第12章 ⓇMerry christmasの前にⅡ【アレン】
「このキッシュ、凄く美味しいね」
「あんまり美味しいんで一口で食べちゃいましたよ」
「あはは、流石アレンくん」
目の前の料理に集中しようと手を早めれば、向かいの席に座ったアレンくんのお皿の中はもう空っぽ。
いけない、待たせちゃってる。
私も早く食べ終わらないと。
「そんなに慌てなくても、ご飯は逃げたりしませんから。ゆっくりでいいですよ」
そんな私の態度に気付いたアレンくんが、両手を緩やかに組み合わせて肘をテーブルに付くと、穏やかな笑顔を向けてくれた。

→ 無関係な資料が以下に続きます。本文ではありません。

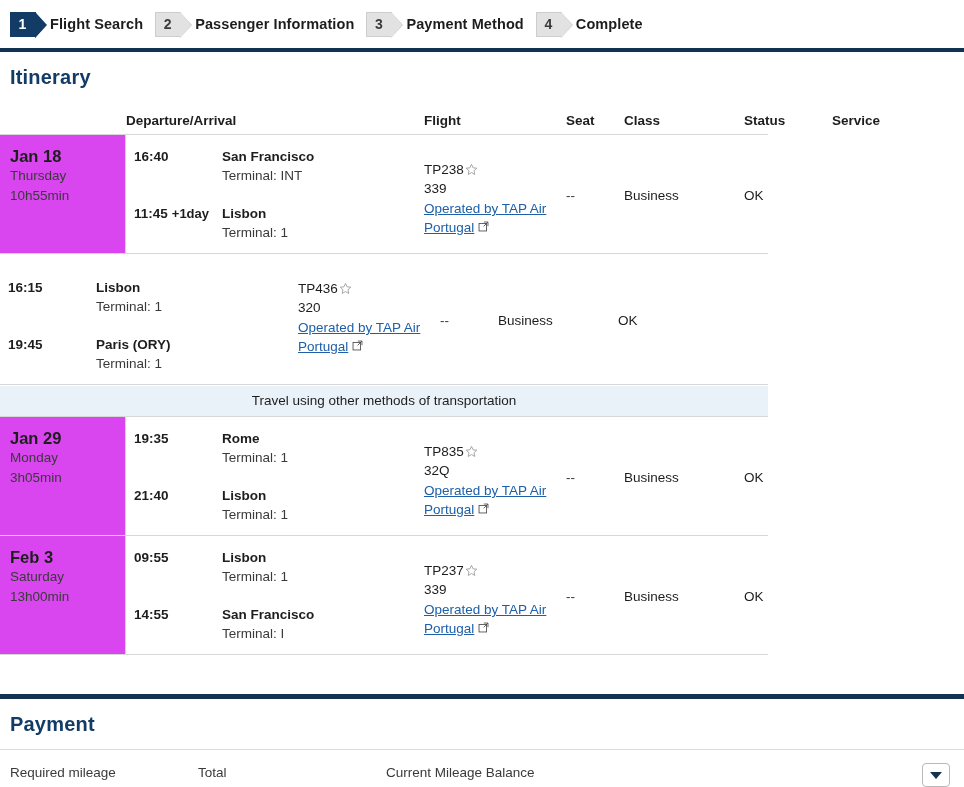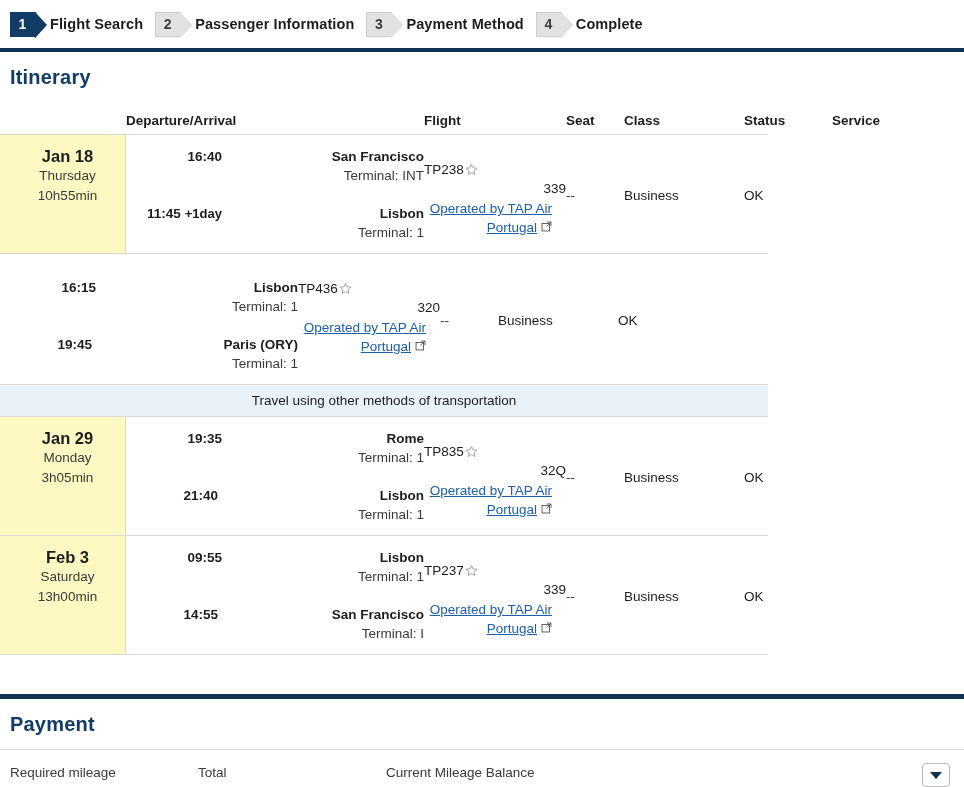"Jan 18" .cell-date { background: #fef9c3 -> #d946ef; text-align: center -> none }
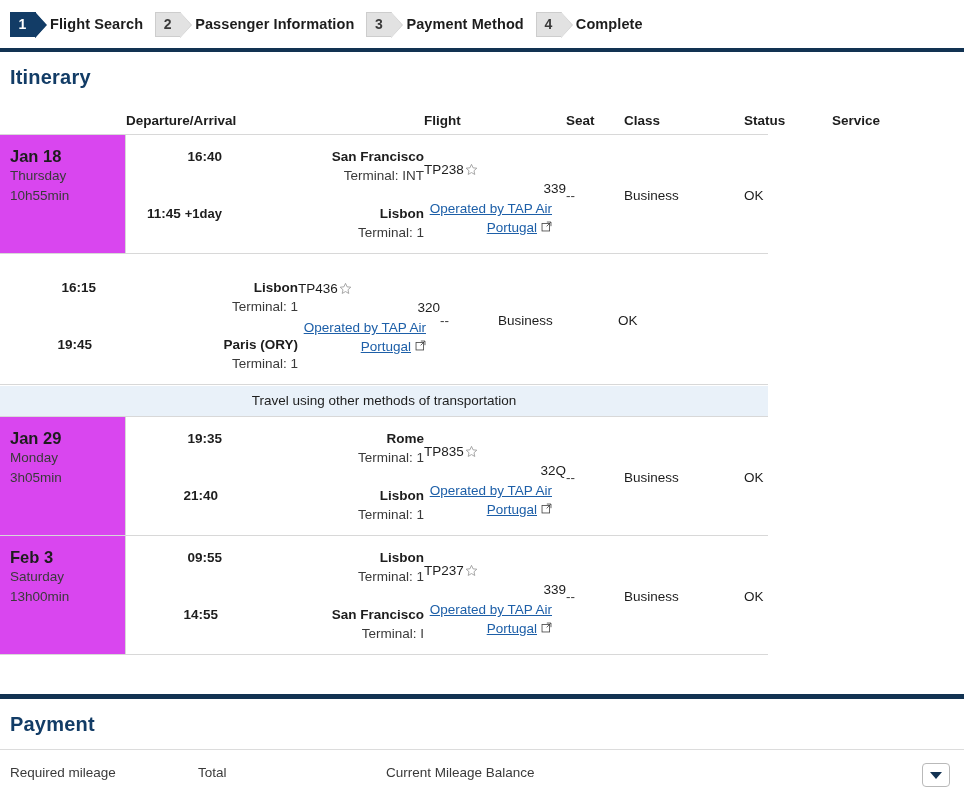"16:40" .cell-body { text-align: right -> none }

いつもは掃除機みたいに次々と料理を飲み込んでいく姿が当たり前だったから、静かにしてるアレンくんがなんだか別人のように見える。
…そういえば、此処凄くお洒落なお店だから。
ランチのデザートも上品な物珍しいキッシュで美味しくはあったんだけど、量は並。
「…アレンくん、もういいの?」
「うん? 何が?」
「ご飯。それだけでお腹いっぱいになった?」
いつものアレンくんなら絶対に足りない量。
一緒に外食に行く時は、もっと食べてた気がする。
これだけでお昼足りるのかな?
「大丈夫ですよ。帰ればジェリーさんの夕飯が待ってるし。これだけで」
「そうなの?」
「はい」
心配になって問い掛けても、返されるのはさらりとした綺麗な笑顔。
確かに、帰ればジェリーさんのクリスマスフルコースが味わえるけど…それまでにお腹、保つのかな。
「ふぅ。ご馳走様でした」
空になったお皿にスプーンとフォークを並べて一息。
コップの水を口に少量含みながら、お腹が満たされると慌ててた思考も少し落ち着いた気がした。
改めて店内を見渡せば、クリスマス用なのか、控え目だけど綺麗な電飾が鏤められてある。
一定間隔で離れたテーブルは、他のお客の姿は見えるけど視界の邪魔にはならない。
店内を流れる上品なクリスマスソングは、会話を妨げない程度に心地良く耳に届く。
恋人同士の為にあるような、お洒落な空間のお店。
こんな所にアレンくんと二人で食事に来たのは、初めてかもしれない。